L'Union indépendante du secteur privé du Kosovo, commentant les déclarations faites hier à l'Assemblée du Kosovo au sujet de la situation dans le secteur privé, a déclaré les députés, malgré le fait que les travailleurs du secteur privé sont traités comme des esclaves, avec la désapprobation du projet de loi sur la reprise économique, commet un meurtre direct [...]
L'Union indépendante du secteur privé du Kosovo, commentant les déclarations faites hier à l'Assemblée du Kosovo au sujet de la situation dans le secteur privé, a déclaré que les députés, malgré le fait que les travailleurs du secteur privé sont traités comme des esclaves, avec la désapprobation du projet de loi sur la reprise économique, commettaient des meurtres directs pour l'économie du Kosovo, et en particulier pour les travailleurs du secteur privé.
Ce syndicat, par le biais d'un communiqué, dit qu'hier, lors de la session plénière du Parlement du Kosovo, de nombreux députés ont parlé de la situation grave des travailleurs du secteur privé du Kosovo, même s'ils ont exprimé la manière dont l'Union indépendante du secteur privé du Kosovo a déclaré il y a 4 ans que les travailleurs de ce secteur étaient traités comme des esclaves, ce qui signifie que même l'État a reconnu que, pour protéger les droits des travailleurs, non pas qu'il n'investissait pas, mais qu'il était égal aux propriétaires dans la discrimination de la vie des travailleurs.
Maintenant les pouvoirs sont sortis, montrant leur propre inadéquation qu'ils défient cette catégorie imprimée qui lutte pour la survie. Autant qu'un député prend un mois qu'on n'obtient pas pendant un an.
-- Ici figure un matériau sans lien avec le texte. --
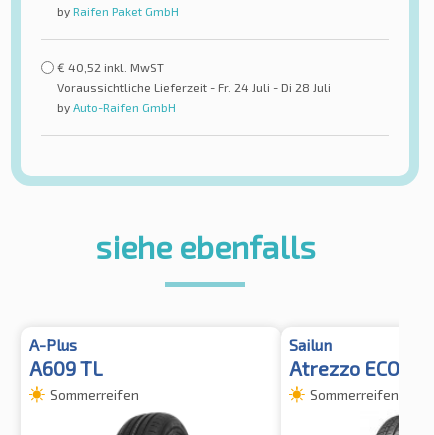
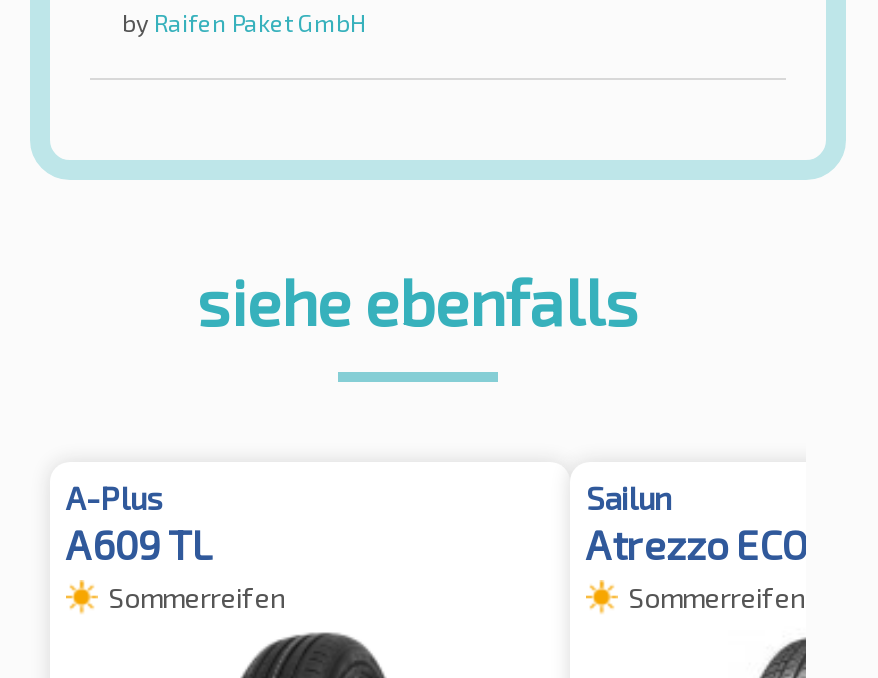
- € 40,52 inkl. MwST
- Voraussichtliche Lieferzeit - Fr. 24 Juli - Di 28 Juli
- by Auto-Raifen GmbH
Ces députés d'un côté pleurent et tuent. N'est-ce pas un meurtre de ne pas adopter la loi sur la reprise économique, le meurtre direct pour l'économie du Kosovo, et en particulier pour les travailleurs du secteur privé. Bientôt le moment viendra où l'histoire vous jugera pour vos actions, tout comme Nicolae Qaushefski a été essayé, et il n'a rien fait de plus que ce que vous faites aujourd'hui”, dit en réponse.